Introduction: How to Fix a Wasted VFD Display (or Anything Else With Snub Pins)
When I was a young boy my parent's alarm-clock (already old at that time) stopped working. Once opening it I found a beautiful huge display but since I was a bit silly I didn't desoldered it, neither I left long pins, but to "refine" the edges I filed away every trace of pins. Now it's time to build a clock from it, so I wanted to fix it and recover all the snub pins from the flat surface of the glass.
I'll explain you an effective way which worked good in my case, and it can be applied in many similar situations.
Step 1: The Patient
That display is actually a beautiful VFD (vacuum fluorescent display) display, the model is 4-LT-16 9L by Futaba, and it's also probably valuable and rare since I couldn't find it on eBay, and either no references on the web. The four digits are 1.5 cm high, which is very big for a VFD display (LEDs were still at their first stage of life, tiny red glowing diodes).
Step 2: The Polishing
You need to clean the metal of the pins (the bit you can see) with a very fine-grained sand-paper, but pay attention to not remove any significant portion of pins. Then add over all pins area a small amount of soldering-paste, to do that use something sharp as a toothpick, and check that paste covers every single pin.
Leave some minutes the paste acting as solvent in cleaning pins surface.
Step 3: The Critical Step
This is the most critical step of the entire process, since you are soldering something at direct contact with a glass vacuum tube. The heat creates differences of temperature inside the glass, so that the volume changes in adjacent portions and the glass could break.

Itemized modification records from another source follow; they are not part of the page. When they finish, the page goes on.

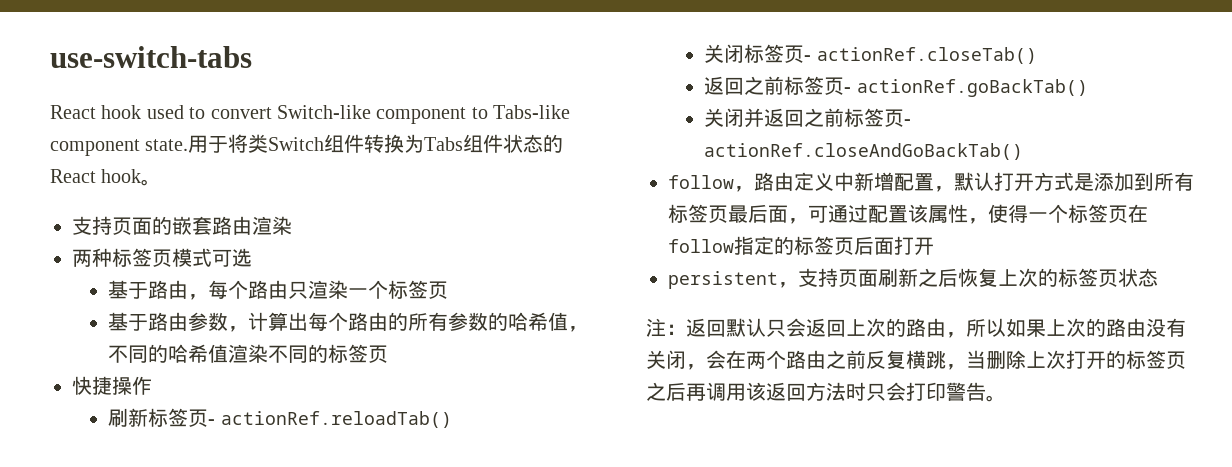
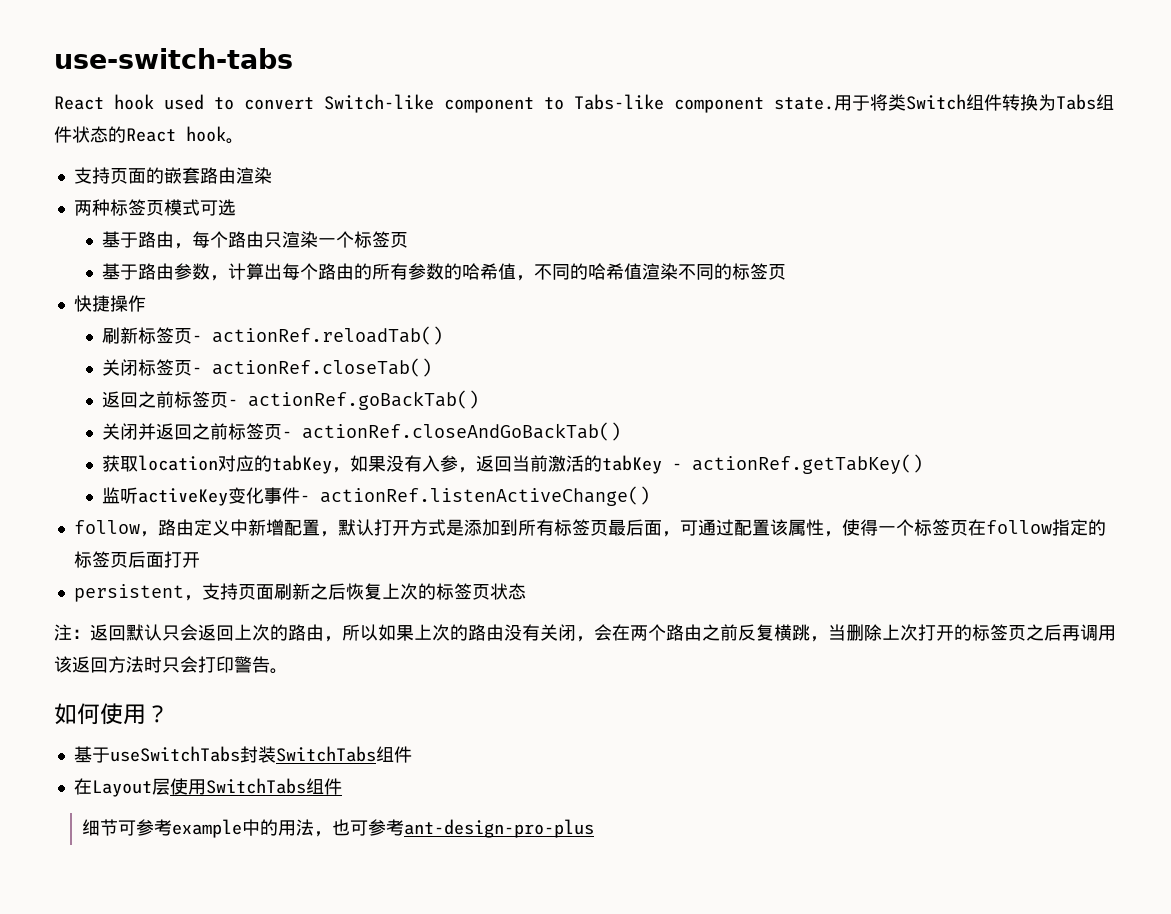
+ 获取location对应的tabKey，如果没有入参，返回当前激活的tabKey - actionRef.getTabKey()
+ 监听activeKey变化事件- actionRef.listenActiveChange()
+ 如何使用？
+ 基于useSwitchTabs封装SwitchTabs组件
+ 在Layout层使用SwitchTabs组件
+ 细节可参考example中的用法，也可参考ant-design-pro-plus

For this reason you have to be very fast in applying tin with your soldering iron on the external tiny surface of each pin. Then wait some seconds before proceeding to the adjacent pin. If the operation fails, put your iron away, clean the pins surface, add more soldering paste and try again, don't be hurry.
If you look at the pictures closely you'll see that each pin is now covered with a small layer of tin.
Step 4: The Funny Step
I've tried to use some IDE flat cable to connect pins, but when you move a wire you accidentally detach the already soldered wires... so you have to find many single wires, with multi-filament core, the more flexible you're able to obtain.
Apply some tin on the wires end, then solder them one by one to the pins. Again, be very fast, and don't move the soldered wires for now.
Step 5: Gluing
The wires are now all in place, kept steady by the tin, so that you're sure the connections are all perfect, actually there is no chance that you could solder a wire to the glass.
The problem now is that each movement of the wires could detach the connection. To avoid that I decided to glue all the wires ends on the display edge with a two-component powerful glue.
So all the pins on the crowded side are joined together and a movement of a single wire doesn't reach the pin.
Step 6: And Gluing
You can also add more glue layers, waiting that they dry before applying the next one. The more glue you add the more sturdy the connection will be, but also glue will be more visible if you'll leave your display with no case or with a transparent one...
Step 7: Ready to Be Powered
My wires are very long, since I'm not sure how to build my clock. The longer the wires are, the safer will be working on the free ends, as soldering them on a pcb, inserting them into a breadboard, etc.
All right, this orange creepy bug is ready for the clock project, I hope you can save your own old electronic component in same way (maybe you also kept some interesting object for so many years...).